あなたの医院の壁の裏にあるパテ材が、実はアスベストを含んでいるかもしれません。
1980年代から1990年代にかけて販売された建築用下地パテ材には、アスベストが高頻度で混入されていました。とくに「JIS A6901準拠」と表記された製品の約40%が、平均3~5%のクリソタイルを含有していたことが環境省の調査(2019年)で指摘されています。
驚くのは、歯科医院の内装に使われたケースも少なくないという点です。診療台周囲の耐熱壁材や、レントゲン室の防音壁下地パテが該当していることが確認されています。
つまり、現在も残存する「古いパテ材」が、知らぬ間に飛散源になり得るということです。
つまり見えない危険が潜んでいますね。
リスクを見落とす背景として、「歯科医院は医療機関だから建築資材も安全」という誤解があります。しかし実際には、委託業者が一般建築用資材を用いた事例が多数。これが危険の温床です。
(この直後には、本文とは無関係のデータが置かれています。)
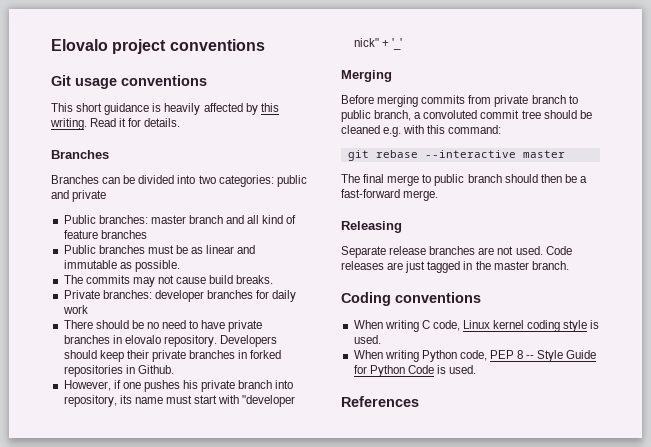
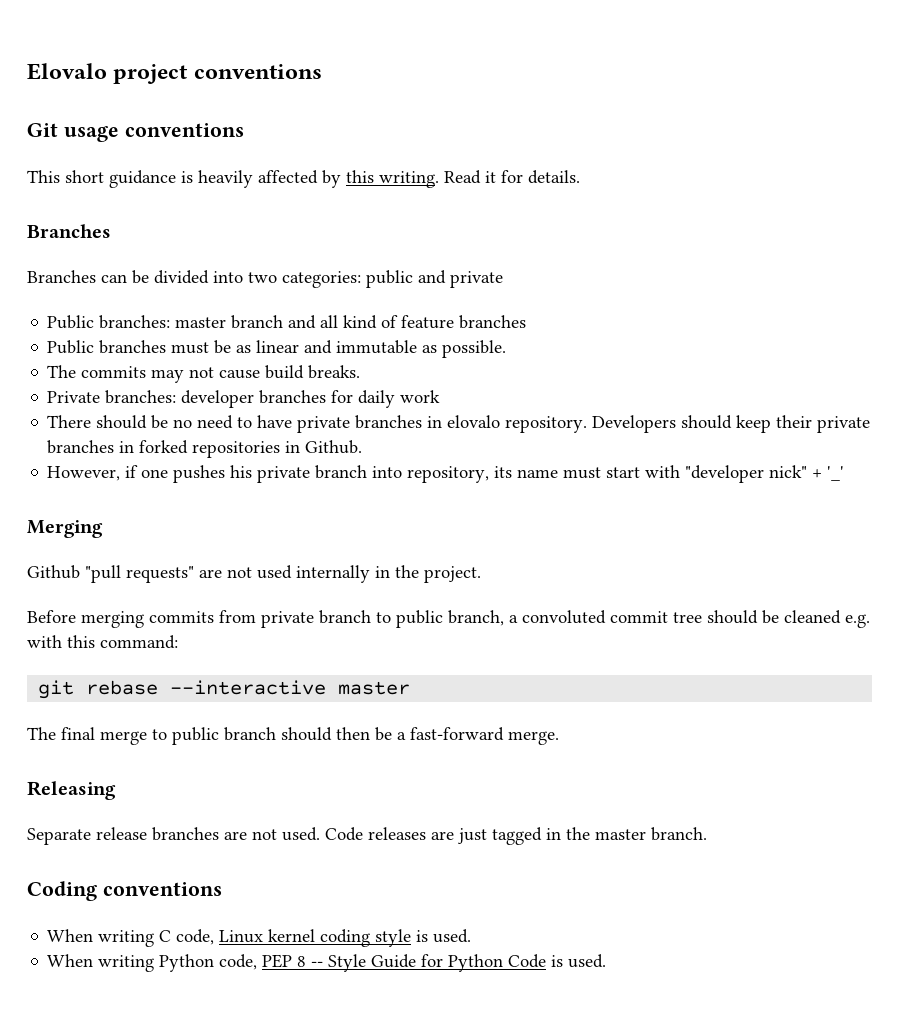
+ Github "pull requests" are not used internally in the project.
- References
法令遵守の観点でも、健康被害予防の観点でも再点検が必要です。
結論は過去施工の再調査が必要ということです。
アスベスト粒子は顕微鏡レベルの繊維で、吸入リスクが最も高いのは切削や解体時です。歯科医院で内装リフォーム時に粉塵が漂うケースでは、作業者や医療従事者が暴露する危険が高まります。
2005~2024年までに歯科医療従事者で中皮腫を発症した報告は、全国で12件確認されています。決して無関係ではない数字です。
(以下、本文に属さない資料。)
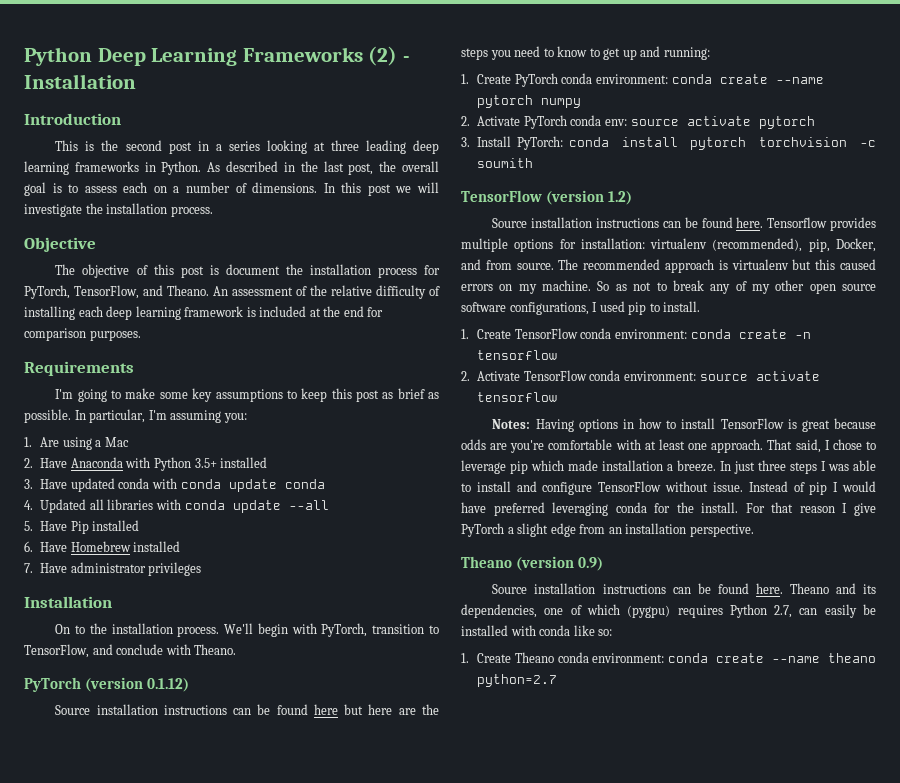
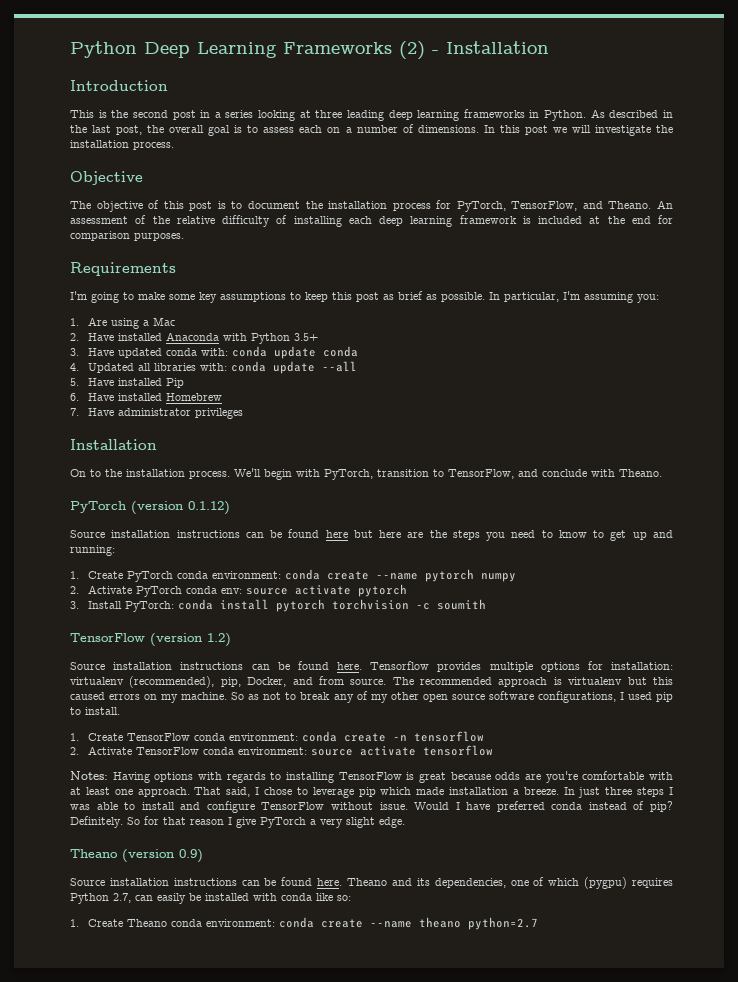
- The objective of this post is document the installation process for PyTorch, TensorFlow, and Theano.
+ The objective of this post is to document the installation process for PyTorch, TensorFlow, and Theano.
- 2. Have Anaconda with Python 3.5+ installed
+ 2. Have installed Anaconda with Python 3.5+
- 3. Have updated conda with conda update conda
+ 3. Have updated conda with: conda update conda
- 4. Updated all libraries with conda update --all
+ 4. Updated all libraries with: conda update --all
- 5. Have Pip installed
+ 5. Have installed Pip
- 6. Have Homebrew installed
+ 6. Have installed Homebrew
- Notes: Having options in how to install TensorFlow is great because odds are you're comfortable with at least one approach.
+ Notes: Having options with regards to installing TensorFlow is great because odds are you're comfortable with at least one approach.
- Instead of pip I would have preferred leveraging conda for the install. For that reason I give PyTorch a slight edge from an installation perspective.
+ Would I have preferred conda instead of pip? Definitely. So for that reason I give PyTorch a very slight edge.

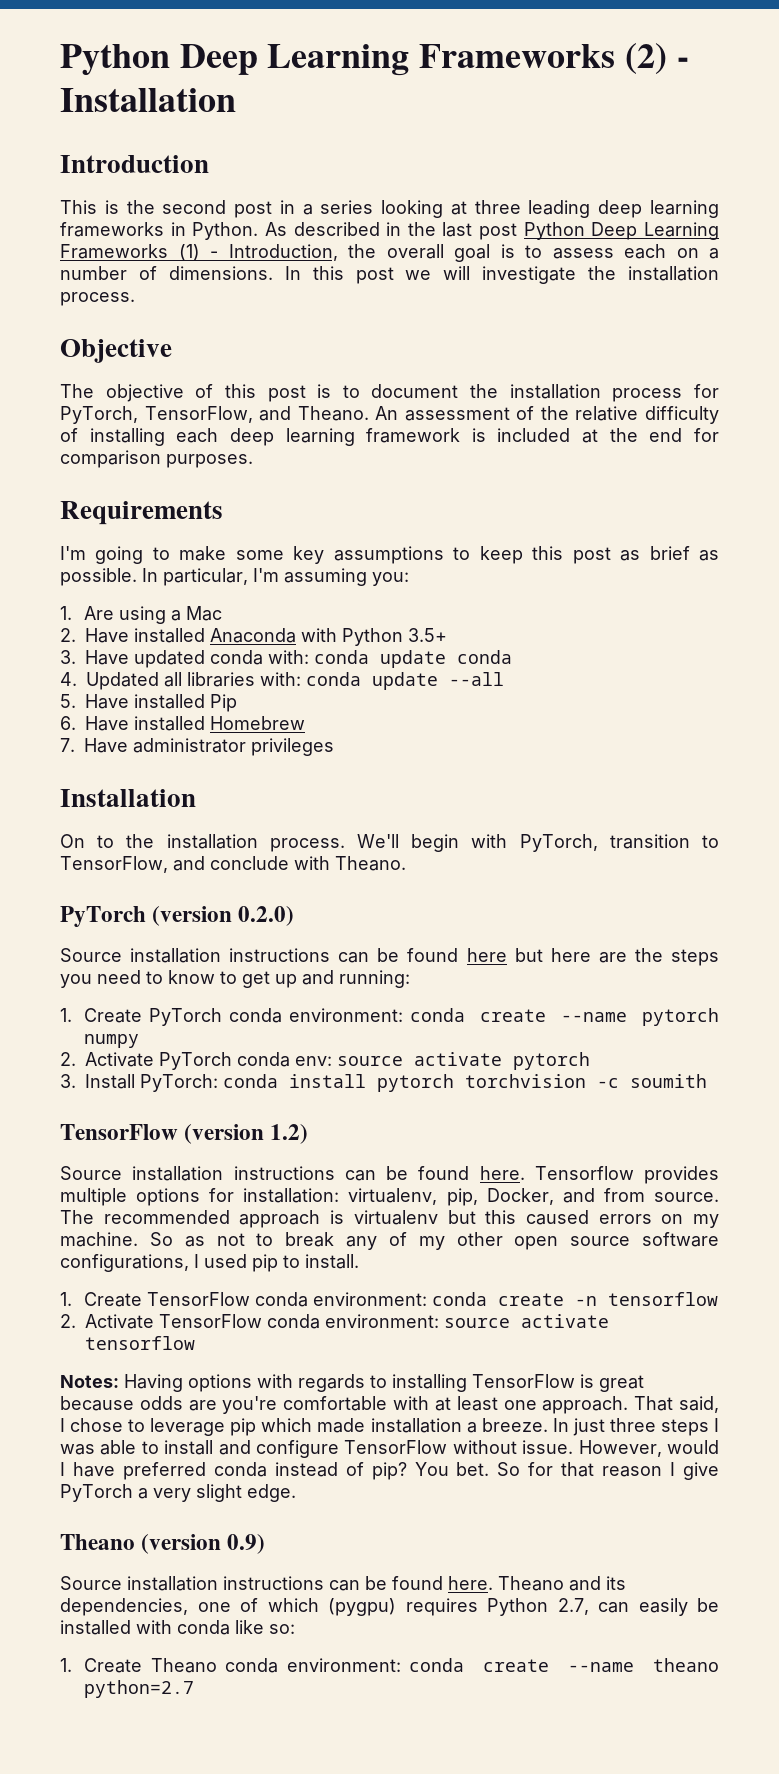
- As described in the last post, the overall goal is to assess each on a number of dimensions.
+ As described in the last post Python Deep Learning Frameworks (1) - Introduction, the overall goal is to assess each on a number of dimensions.
- PyTorch (version 0.1.12)
+ PyTorch (version 0.2.0)
- Tensorflow provides multiple options for installation: virtualenv (recommended), pip, Docker, and from source.
+ Tensorflow provides multiple options for installation: virtualenv, pip, Docker, and from source.
- Would I have preferred conda instead of pip?
+ However, would I have preferred conda instead of pip?
- Definitely.
+ You bet.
また、パテ材中のアスベストは経年劣化で剥離が進むこともあります。特に湿気の多いレントゲン室や技工室では劣化速度が早まります。
健康被害を防ぐためには、アスベスト含有率0.1%以上の建材を特定し、専門業者に依頼して撤去するしかありません。
つまり、素手で触れるのは厳禁ということです。
費用の目安としては、1㎡あたり約4,000~8,000円で除去作業が可能です。面積換算で、個室1部屋なら10~20万円程度。高額に思えても、訴訟リスクを避ける保険と考えると安い投資です。
安全優先が原則です。
2023年10月の改正「大気汚染防止法」により、歯科医院を含む全ての建築物で「アスベスト事前調査結果の報告」が義務化されました。
事前報告なしで改修工事を行った場合、最大50万円以下の罰金が科されることがあります。特に、開業医オーナーが知識不足で業者任せにしているケースはリスクが高いです。
報告対象はわずかな天井補修や壁下地補修でも該当します。つまり「部分的な貼り替え工事」も例外ではないのです。
つまりすべての工事で事前調査が必要です。
都道府県の環境局に登録された「アスベスト診断士」が報告を代行できます。依頼費用は概ね2〜5万円前後です。作業を怠れば、結果的に行政処分や営業停止リスクすらあります。
つまり軽く見てはいけない内容です。
引用先:環境省「アスベスト事前調査制度の概要」
https://www.env.go.jp/air/asbestos/
院内安全を守るには、まず現状の素材を正確に把握することです。建築図面が残っていない場合も、簡易キットでパテ材の繊維成分を判別できます。
市販の「アスベスト簡易分析キット」(試料採取→郵送分析型)は、検査1回あたり5,000〜8,000円程度。報告書が正式証明として使えるタイプもあります。これは費用対効果が高いですね。
清掃面では、HEPAフィルター付き掃除機を導入すると安全です。粉塵除去効果が高く、微粒子吸引に対応しています。
空気清浄機も補助的に有効ですが、根本対策は除去・封じ込めです。予防措置はこれに尽きます。
もし医院改装を検討する場合は、見積り時点で「アスベスト調査込み」と明記してもらうのが確実です。
つまり契約時に条件を記すことが安心につながります。
2025年時点で、厚生労働省・環境省は旧建築物のアスベスト総点検を全国的に推進しています。医療関連施設も対象で、診療所単位での報告が義務化される見込みです。
また、リノベーション補助金(最大100万円程度)の対象に「アスベスト除去費」が追加されました。これで費用負担は多少軽減します。
補助対象には「医療機関であること」も含まれます。いま行動する価値がありますね。
この政策によって、今後数年で歯科医院の改装計画が一斉に動くと見られます。早めの確認がコスト面でも有利です。
つまり先手を打つのが得策です。